Welcome to the Head On Photo Festival site. The inaugural month-long festival will launch at the end of April 2010, bringing together a raft of inspiring and exciting photography exhibitions and multi media events across Sydney on top of the famous Head On portrait prize. In its 7th year, the portrait prize is a significant event in the photography calendar. Showcasing some of the best portrait photography in Australia, it goes from strength to strength with each new set of winning entries.
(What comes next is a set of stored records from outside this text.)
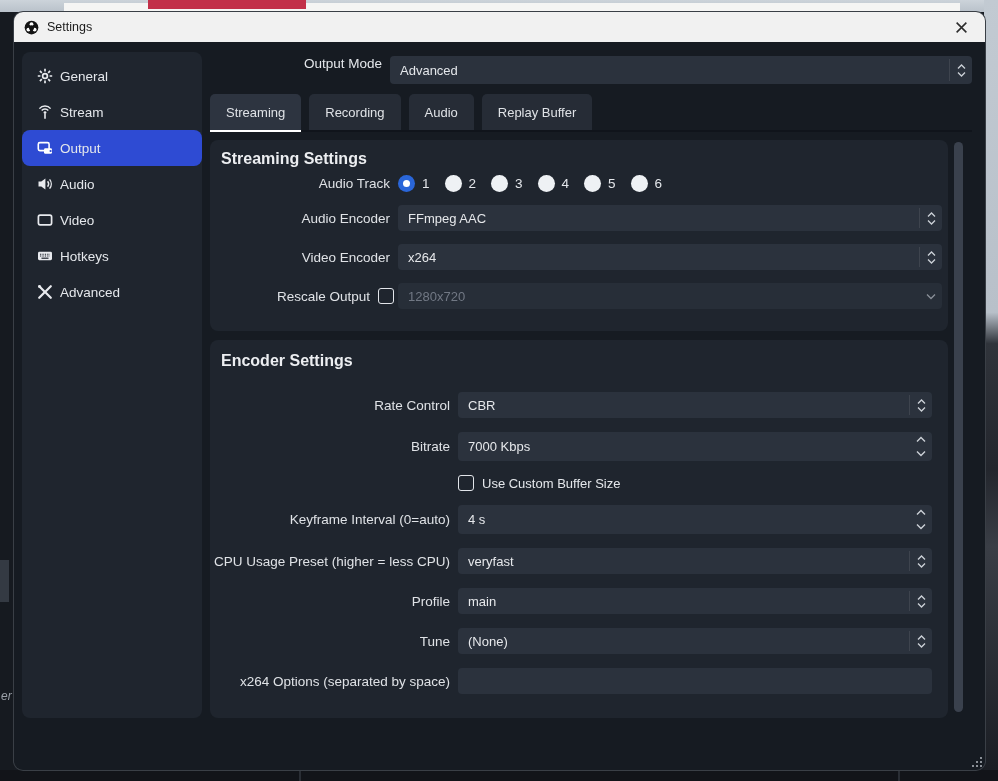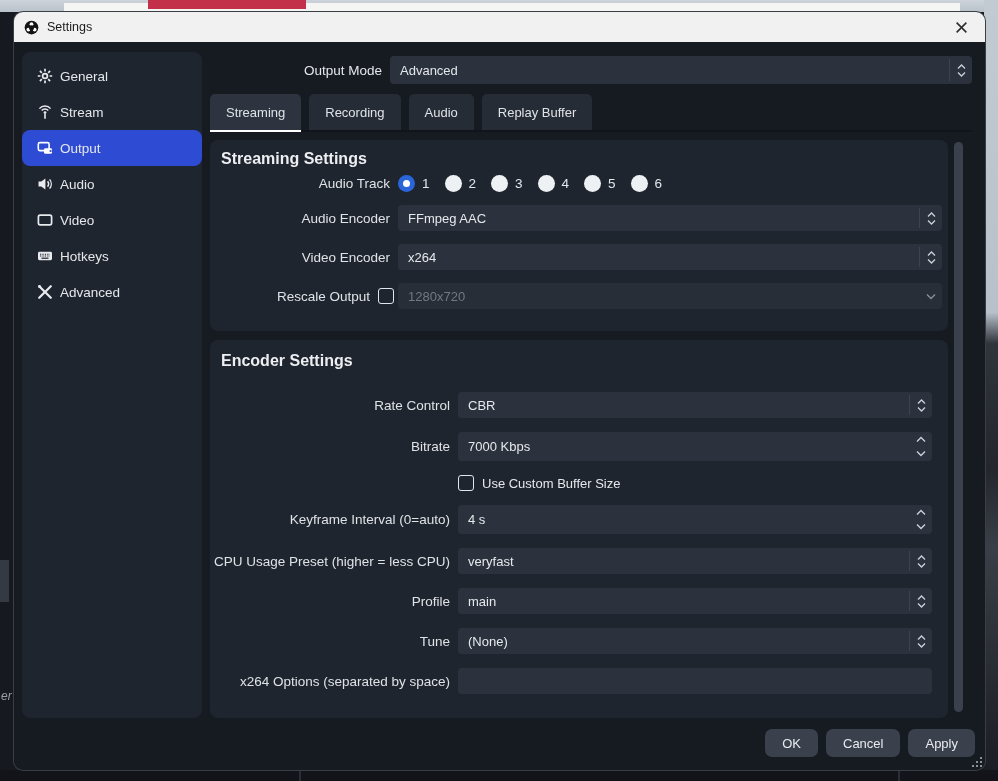--- a/index.html
+++ b/index.html
@@ -35,21 +35,21 @@
 
   
   .sidebar { position:absolute; left:8px; top:40px; width:180px; height:666px;
     background:#1f252e; border-radius:8px; padding-top:6px; }
   .side-item { height:36px; display:flex; align-items:center; padding-left:15px; gap:7px;
     border-radius:8px; color:#e4e7eb; font-size:13.5px; }
   .side-item.selected { background:#2e4bd3; }
   .side-item svg { flex:0 0 auto; }
 
   
-  .outputmode { position:absolute; left:196px; top:44px; right:13px; height:28px; display:flex; align-items:center; }
+  .outputmode { position:absolute; left:196px; top:44px; right:13px; height:28px; display:flex; }
   .outputmode .om-label { width:172px; text-align:right; margin-right:8px; font-size:13.5px; }
 
   
   .tabs { position:absolute; left:196px; top:82px; right:13px; height:38px;
     display:flex; gap:8px; border-bottom:2px solid #10141b; align-items:stretch; }
   .tab { position:relative; padding:0 16px; background:#262c36; border-radius:5px 5px 0 0;
     display:flex; align-items:center; font-size:13px; color:#dfe2e6; }
   .tab.active { background:#2d3440; }
   .tab.active::after { content:""; position:absolute; left:0; right:0; bottom:-2px; height:2px; background:#ffffff; }
 
@@ -417,25 +417,20 @@
       <div class="row">
         <span class="lbl">x264 Options (separated by space)</span>
         <div class="ctl" style="display:flex">
           <input class="text-input" value="" style="">
         </div>
       </div>
     </section>
 
     <div class="scrollbar-thumb"></div>
 
-    <div class="footer">
-      <button class="btn">OK</button>
-      <button class="btn">Cancel</button>
-      <button class="btn">Apply</button>
-    </div>
     <div class="resize-grip">
         <i></i>
         <i></i>
         <i></i>
         <i></i>
         <i></i>
         <i></i>
       </div>
   </div>
 </div>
There will be seminars run in tandem with the portrait prize so sign up to our mailing list to keep informed about exciting opportunities to hear artists and industry professionals talk on a diverse, informative and invigorating range of topics.
 
Take a look around the Head On Photo Festival website and bookmark it.
 
We will be bringing you news from the photography world in Australia and abroad and releasing new listings of our events and exhibitions.

Get involved - hold your own exhibition in your cafe or anywhere, and let us know about it so we can give it a listing.

We want to make this a forum for discussion about photography and would love to hear from you about things you've seen: what has inspired or appalled you; your loves, passions, likes, dislikes and tepid reactions to all things photographic. We can't promise to upload every rant, rave or applause but we will endeavour to keep discussions lively and on-topic.
 
There are currently some wonderful exhibitions  on in Sydney. Take time out from your Christmas shopping to sit with Martin Mischkulnig's moving and evocative Australian landscapes at the Museum of Sydney. A retrospective of Robert Macfarlane's wonderful work at the Manly Art Gallery is forcing me to confront my dread of Spit Bridge traffic in a non airconditioned car (apologies to public transport advocates: the Manly Ferry, well, any sea-going vessel, and I have a difficult relationship) and Pattie Boyd's intimate portraits of moments from her Rock-God milieu are a joy to see at the Blender Gallery, Paddington, until Christmas Eve.

I was fortunate to see Stephen Dupont's work at Judy Bell's home during his show there. What an experience to be immersed in such a strong and moving body of work! As a photo editor, I'm used to seeing Stephen's work in folio size, but to wander through room after room of his looming and breathtaking prints in the Bell's beautiful home, experiencing the work chronologically from the SingSing series, through the Port Moresby Raskols to the Axe Me Biggie portraits was breathtaking. A joy to see Stephen's books there as well. The immense Raskols book shows his talent isn't limited to what he sees through the lens. The power and vulnerability of these young men is presented here through A3 prints and punctuated with a weighty photo emulsion exposed metal plate cover. It is a photographic and graphic design tour de force.  Unfolding the beautifully crafted concertina'ed book of the 'Axe me Biggie series' plunges you into that single hour on the streets of Kabul where this body of work was realised. The frenzy and the circus of the event is timeless. His most recent portraits of Marines in Afghanistan is presented as a simple boxed set of photo sheets. The marines are shot square to frame, all in virtually the same location, and, on a facing photographic paper sheet, is a quote from each, appraising, simply, their motivation to become a marine and their experience in the war. It's a confronting expose of the nationalism, fears, anger and simplicity of modern, highly trained, beautfully lit, cannon fodder.